Bonjour à tous,
J'ai un commentaire littéraire à faire sur la scène 5 acte IV de
Bérénice; mes axes (déjà donnés par la prof) sont:
1) Le conflit tragique,
2)La tristesse majestueuse qui grandit les personnages.
j'ai choisi comme problématique: "En quoi ce conflit tragique entraine une tristesse majestueuse qui grandit les personnages.".
je vous montre ci-dessous mon intro:
" Au XIIe siècle, le classicisme remet au gôut du jour les oeuvres Antiques. La tragédie prend ses racines dans l'Antiquité lors de grandes fêtes en l'honneur de Dionysos. Le théoricien Aristote à, d'ailleurs, défini ce genre pas sa finalité, c'est à dire purger l'homme de ses passions par la catharsis. Ces pièces étaient jouées par trois hommes qui excellaient en l'art d'illustrer l'hybris d'un homme en proie à ses désirs contradictoires. De nombreux auteurs Antiques s'opposent aux Modernes, tels que Perrault, qui prônent une littérature neuve. Racine, célèbre dramaturge classique s'inscrit dans cette ligné à travers Phèdre ou
Britannicus. Il cherche à défendre l'ésthétique classique qu'a théorisé Boileau dans
Arts Poétiques, notamment en mettant en scène
Bérénice, l'empereur Romain Titus est en proie à un conflit tragique: il doit choisir entre l'amour de la reine de Palestine, Bérénice, ou le pouvoir sur la Rome. Dans la scène 5 de l'acte IV, Titus doit se séparer de la reine Bérénice car les Romains refusent une reine étrangère.
Dès lors, on peut se demander en quoi ce conflit tragique entraine une tristesse majestueuse qui grandit les personnages.
On verra, dans un premier temps, le conflit tragique de la pièce, puis, la tristesse majestueuse qui grandit les personnages."
et voici l'extrait précis j'étudie
Bérénice
Eh bien ! régnez, cruel, contentez votre gloire :
Je ne dispute plus. J'attendais, pour vous croire,
Que cette même bouche, après mille serments
D'un amour qui devait unir tous nos moments,
Cette bouche, à mes yeux s'avouant infidèle,
M'ordonnât elle-même une absence éternelle.
Moi-même j'ai voulu vous entendre en ce lieu.
Je n'écoute plus rien, et pour jamais : adieu…
Pour jamais ! Ah, Seigneur ! songez-vous en vous-même
Combien ce mot cruel est affreux quand on aime ?
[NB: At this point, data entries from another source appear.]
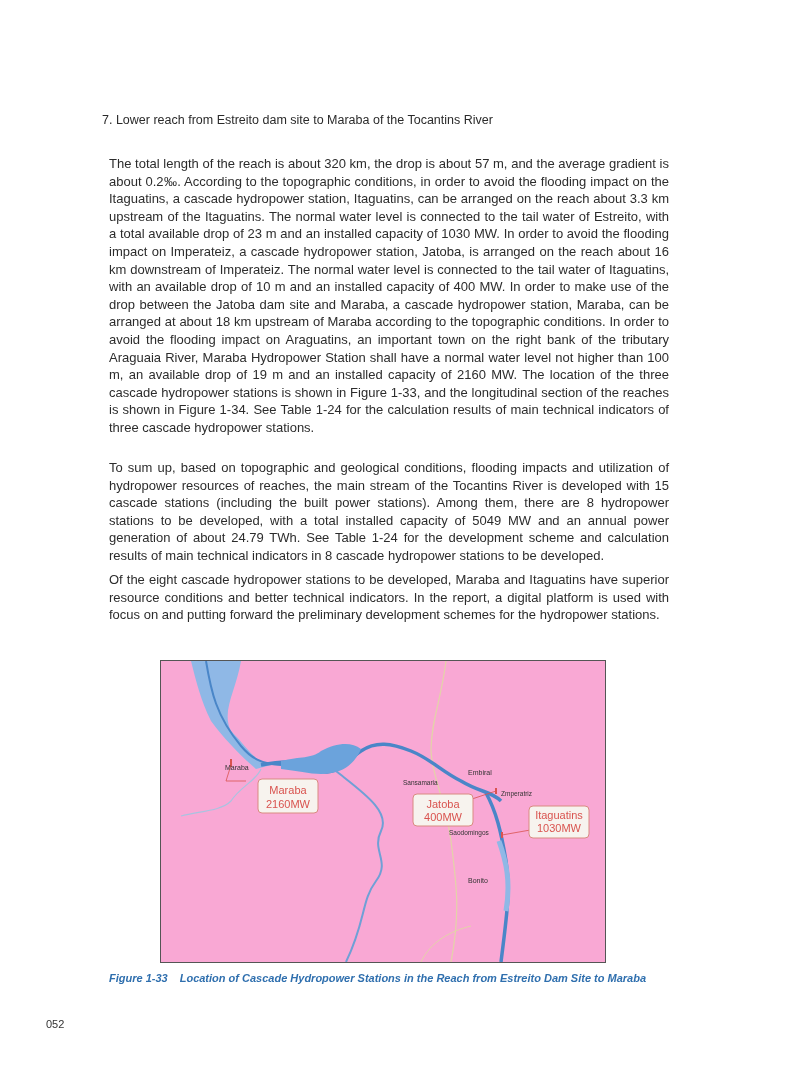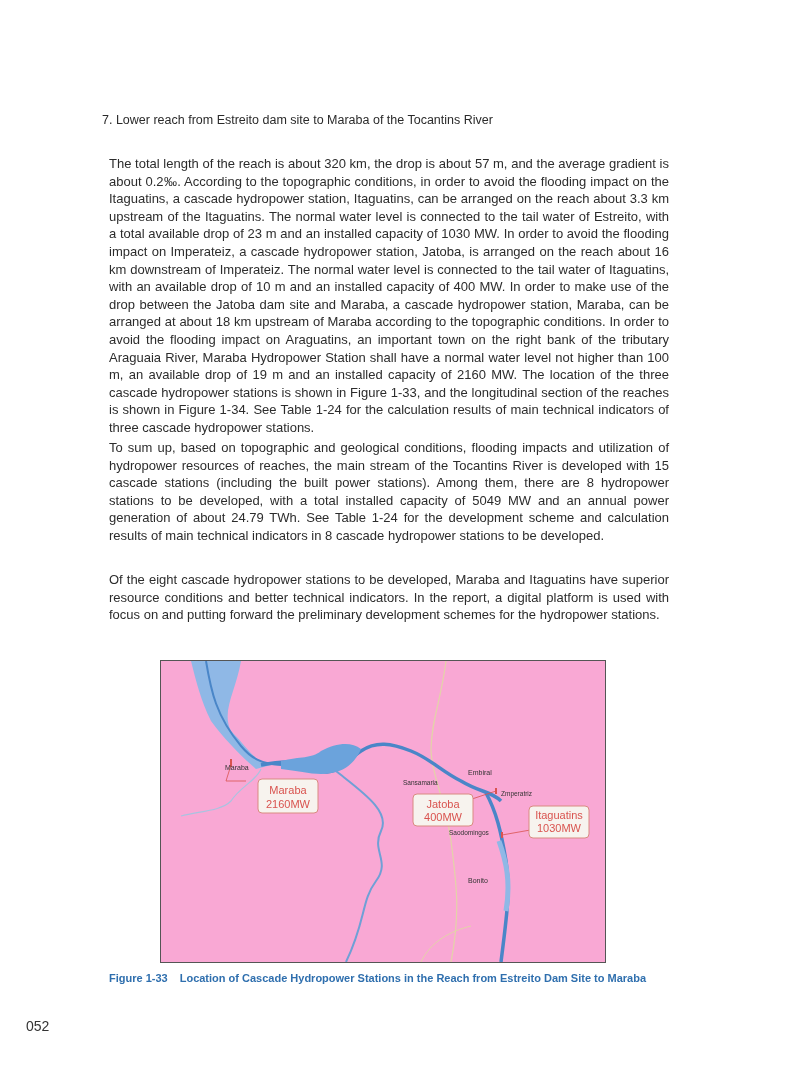"To sum up, based on" #p2 { top: 432px -> 452px }
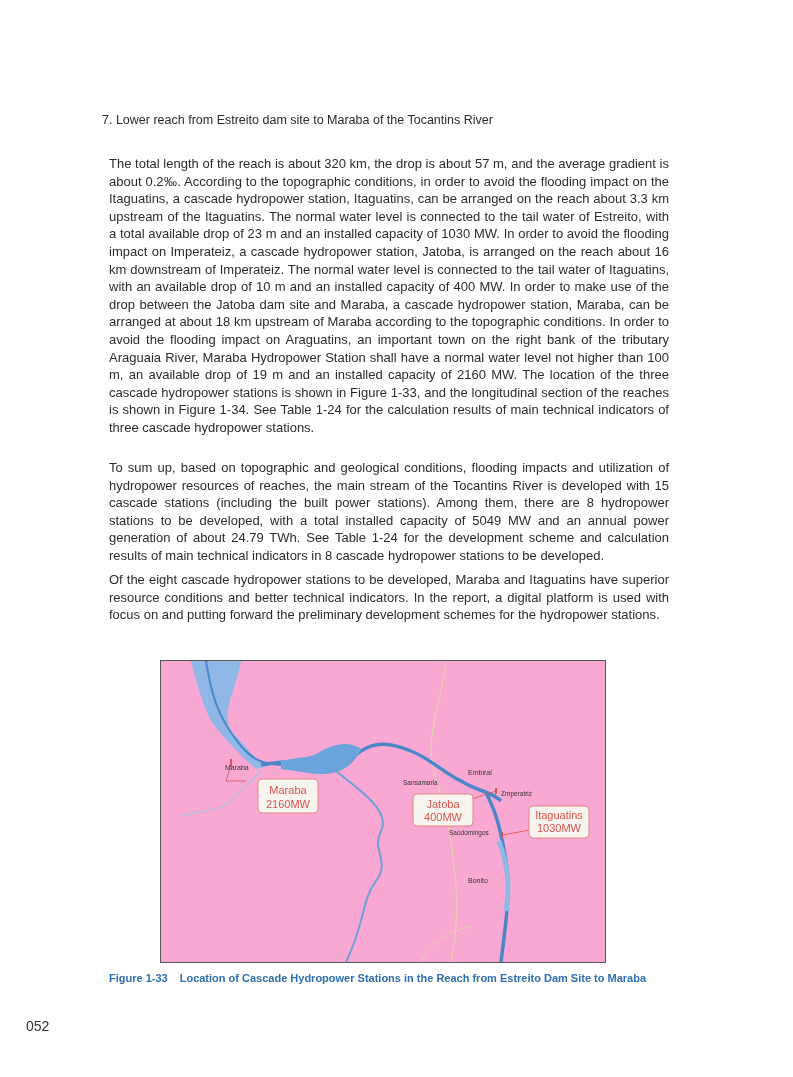"Figure 1-33 Location of Cascade" .caption { font-style: none -> italic }
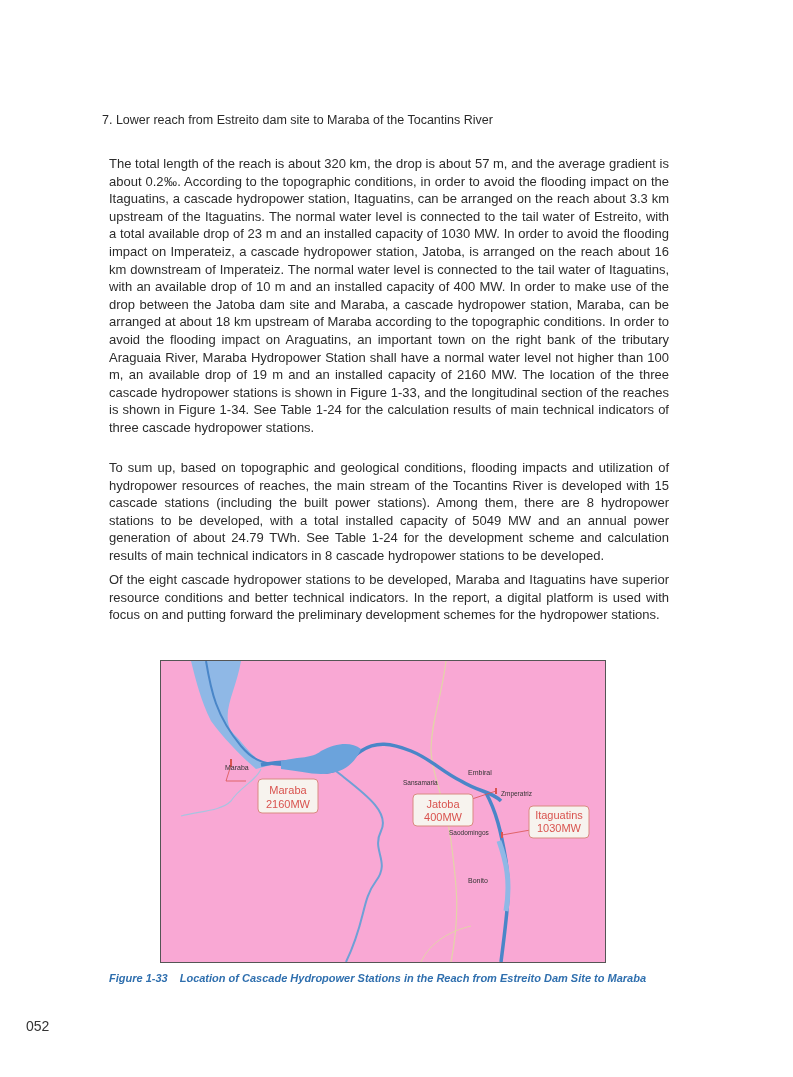"052" .pagenum { font-size: 14px -> 11px; left: 26px -> 46px }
Dans un mois, dans un an, comment souffrirons-nous,
Seigneur, que tant de mers me séparent de vous ?
Que le jour recommence et que le jour finisse,
Sans que jamais Titus puisse voir Bérénice,
Sans que de tout le jour je puisse voir Titus ?
Mais quelle est mon erreur, et que de soins perdus !
L'ingrat, de mon départ consolé par avance,
Daignera-t-il compter les jours de mon absence ?
Ces jours si longs pour moi lui sembleront trop courts.
Titus
Je n'aurai pas, Madame, à compter tant de jours.
J'espère que bientôt la triste Renommée
Vous fera confesser que vous étiez aimée.
Vous verrez que Titus n'a pu, sans expirer…
Bérénice
Ah Seigneur ! s'il est vrai, pourquoi nous séparer ?
Bérénice, Racine acte IV, scène 5, 1670
le fait est que je ne sait pas vraiment comment procéder, ne serais-ce que pour analyser l'extrait, je ne vois pas de procédés particuliers (mis à par l'enallage "Sans que jamais Titus ne puisse voir Bérénice" ligne 17 dont je ne vois même pas le but), pouvez-vous m'aider ?
P.S.: soyez indulgent, je suis en 2nd et c'est la première fois que je fais un commentaire composé entier tout seul 😀, merci d'avance pour vos réponses.